Description (Part IV — The Modern Section):
In the final chapter, Christensen brings the discussion to the present day. He shows modern women exhibiting symptoms that would once have been called witchcraft. Sleepwalking. Kleptomania. Nervous episodes. He films them in hospitals and clinics, with the same clinical eye he used for the medieval woodcuts at the start.
Then he does something remarkable. He puts the devil makeup back on. He appears, in modern dress, grinning into the camera, as if to say: I am still here. The devil is not medieval. The devil is not historical. The devil is whatever name you give to the thing you cannot explain, and you will always have things you cannot explain.
The lecture has circled back to the beginning, but it is no longer a lecture. It is a confession by the filmmaker that his own film has outgrown his thesis. He set out to explain witchcraft rationally and instead made the most irrational, ecstatic, and ungovernable film about witchcraft ever produced.
Conservation Status:
The original nitrate prints were damaged. Multiple versions circulate.
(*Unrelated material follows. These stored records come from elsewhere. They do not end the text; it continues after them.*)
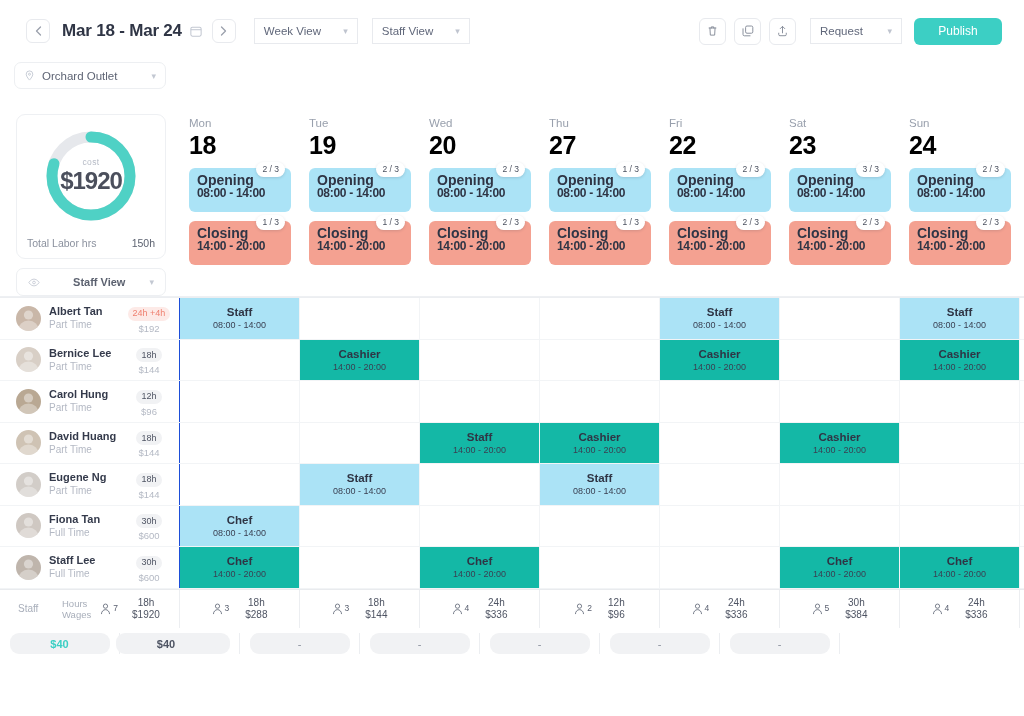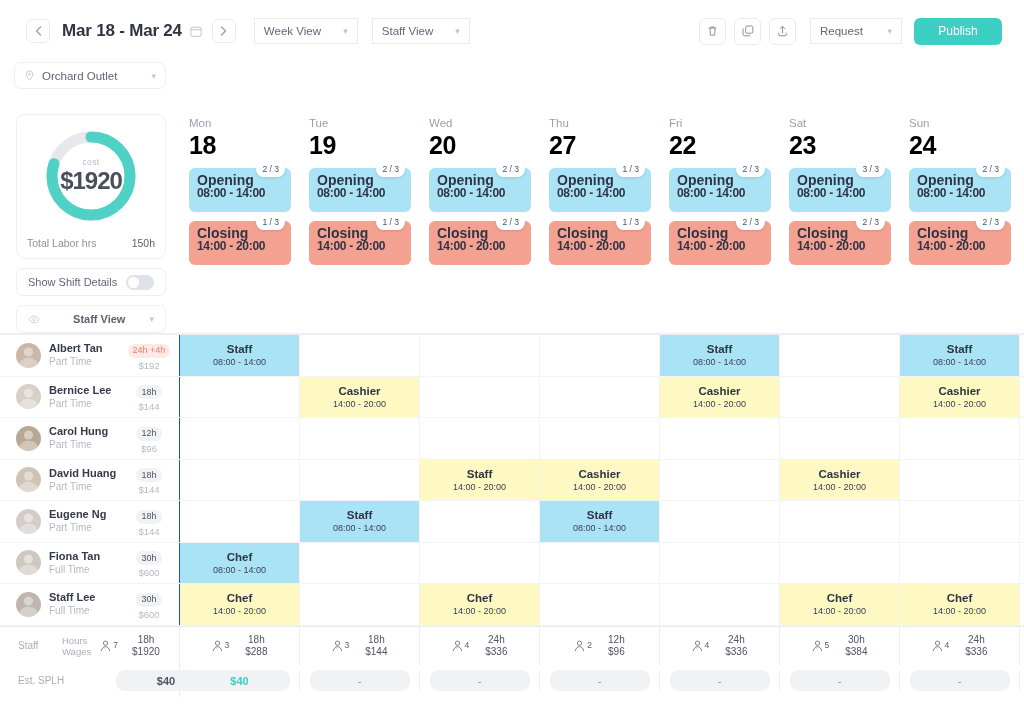--- a/index.html
+++ b/index.html
@@ -247,21 +247,21 @@
     padding: 0; box-sizing:border-box;
     position: relative;
   }
   .assign {
     position:absolute; inset: 0;
     display:flex; flex-direction:column;
     align-items:center; justify-content:center;
     cursor: pointer;
   }
   .assign.open { background:#abe3f6; }
-  .assign.close { background:#fef9c3; }
+  .assign.close { background:#14b8a6; }
   .assign .r { font-size: 11.5px; font-weight:bold; color:#2f3545; line-height:14px; }
   .assign .h { font-size: 9px; color:#3a4052; line-height:12px; }
 
   
   .footer { border-top: 1px solid #e9ebee; }
   .sumrow { display:flex; height: 38px; }
   .sumleft {
     width:180px; flex:none;
     display:flex; align-items:center;
     padding: 0 10px 0 18px;
@@ -384,26 +384,20 @@
             <div class="label">cost</div>
             <div class="value">$1920</div>
           </div>
         </div>
         <div class="labor">
           <span class="k">Total Labor hrs</span>
           <span class="v">150h</span>
         </div>
       </div>
 
-      <div class="panelbtn">
-        <span>Show Shift Details</span>
-        <span class="toggle">
-            <span class="knob"></span>
-          </span>
-      </div>
 
       <div class="panelbtn">
         <span class="eye">
           <svg width="12" height="9" viewBox="0 0 14 10">
               <path d="M1 5s2.4-4 6-4 6 4 6 4-2.4 4-6 4-6-4-6-4z" stroke="#c3c8d2" stroke-width="1" fill="none"></path>
               <circle cx="7" cy="5" r="1.6" stroke="#c3c8d2" stroke-width="1" fill="none"></circle>
             </svg>
         </span>
         <span class="lbl-center">Staff View</span>
         <span class="chev">▾</span>
@@ -879,21 +873,20 @@
               <span class="n">4</span>
             </span>
             <span class="hw">
               <span class="h" style="display:block">24h</span>
               <span class="w" style="display:block">$336</span>
             </span>
           </div>
         </div>
     </div>
     <div class="splhrow">
-      <div class="splhlabel">Est. SPLH</div>
       <div style="width:180px;flex:none;position:absolute;"></div>
       <div id="splhcells" style="display:flex">
           <div style="width: 0px; flex: 0 0 auto;"></div>
           <div class="pillcell">
             <div class="pill teal">$40</div>
           </div>
           <div class="pillcell">
             <div class="pill dash">-</div>
           </div>
           <div class="pillcell">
A 1968 re-release, narrated by William S. Burroughs over a jazz score, exists as an entirely different object with the same images. The Criterion Collection has restored the 1922 version.
The object remains unstable. Not physically. Conceptually. Every attempt to fix it under a single classification has failed. It is a documentary that does not behave like a documentary. It is a horror film made forty years before the genre had a name. It is a lecture that catches fire halfway through and never puts itself out.
Condition Report:
Over one hundred years old. No signs of deterioration. If anything, the object has become more volatile with age. The scholarly arguments have dated. The images have not. The devil still grins. The sabbath still burns. The women still fly.
Every decade finds new reasons to exhibit this object, and every decade fails to write a label that contains it. This label has also failed. The object remains unclassified.
Please do not touch the glass. The glass is no longer there.
Häxan: Witchcraft Through the Ages — Directed by Benjamin Christensen. Sweden / Denmark, 1922. 104 minutes.